The answer should be one number only, namely how many lines of the records hold the word "main".

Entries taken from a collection
=== Begin Enclosure ===
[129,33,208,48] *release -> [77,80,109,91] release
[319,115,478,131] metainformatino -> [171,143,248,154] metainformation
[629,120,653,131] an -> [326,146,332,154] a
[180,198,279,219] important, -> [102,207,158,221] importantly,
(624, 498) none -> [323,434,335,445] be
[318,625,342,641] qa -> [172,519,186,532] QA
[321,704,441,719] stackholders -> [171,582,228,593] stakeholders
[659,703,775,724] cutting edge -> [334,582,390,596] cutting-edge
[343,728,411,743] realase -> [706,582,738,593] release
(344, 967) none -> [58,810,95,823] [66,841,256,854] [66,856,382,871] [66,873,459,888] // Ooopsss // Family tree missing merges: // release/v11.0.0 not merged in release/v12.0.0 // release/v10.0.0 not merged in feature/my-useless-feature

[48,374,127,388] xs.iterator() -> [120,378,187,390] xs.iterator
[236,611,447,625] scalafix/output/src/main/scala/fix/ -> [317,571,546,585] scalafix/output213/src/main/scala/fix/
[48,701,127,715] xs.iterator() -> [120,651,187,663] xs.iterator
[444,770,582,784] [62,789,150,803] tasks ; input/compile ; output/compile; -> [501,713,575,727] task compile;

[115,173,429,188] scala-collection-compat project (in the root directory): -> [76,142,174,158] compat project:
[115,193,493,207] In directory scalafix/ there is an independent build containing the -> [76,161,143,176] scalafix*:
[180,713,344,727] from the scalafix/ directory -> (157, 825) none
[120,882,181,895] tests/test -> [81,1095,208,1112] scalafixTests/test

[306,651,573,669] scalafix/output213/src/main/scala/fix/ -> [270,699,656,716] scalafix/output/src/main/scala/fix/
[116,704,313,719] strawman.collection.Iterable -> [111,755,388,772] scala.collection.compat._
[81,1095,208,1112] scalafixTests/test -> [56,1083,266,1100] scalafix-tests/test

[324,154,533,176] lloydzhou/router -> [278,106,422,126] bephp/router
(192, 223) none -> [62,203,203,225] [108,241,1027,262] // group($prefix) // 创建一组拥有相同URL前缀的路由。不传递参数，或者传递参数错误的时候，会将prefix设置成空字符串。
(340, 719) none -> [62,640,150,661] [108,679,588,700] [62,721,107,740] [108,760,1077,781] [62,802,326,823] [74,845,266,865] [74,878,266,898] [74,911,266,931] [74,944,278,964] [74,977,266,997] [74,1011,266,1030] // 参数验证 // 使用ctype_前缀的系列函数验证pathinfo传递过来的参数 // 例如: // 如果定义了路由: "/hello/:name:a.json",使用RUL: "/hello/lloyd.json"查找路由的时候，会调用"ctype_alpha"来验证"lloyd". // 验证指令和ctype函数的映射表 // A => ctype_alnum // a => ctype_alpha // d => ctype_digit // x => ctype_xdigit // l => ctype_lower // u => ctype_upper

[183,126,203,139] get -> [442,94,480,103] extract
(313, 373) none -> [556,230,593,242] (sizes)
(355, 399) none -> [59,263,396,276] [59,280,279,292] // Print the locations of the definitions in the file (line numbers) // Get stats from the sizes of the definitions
=== End Enclosure ===
### [Solution]
2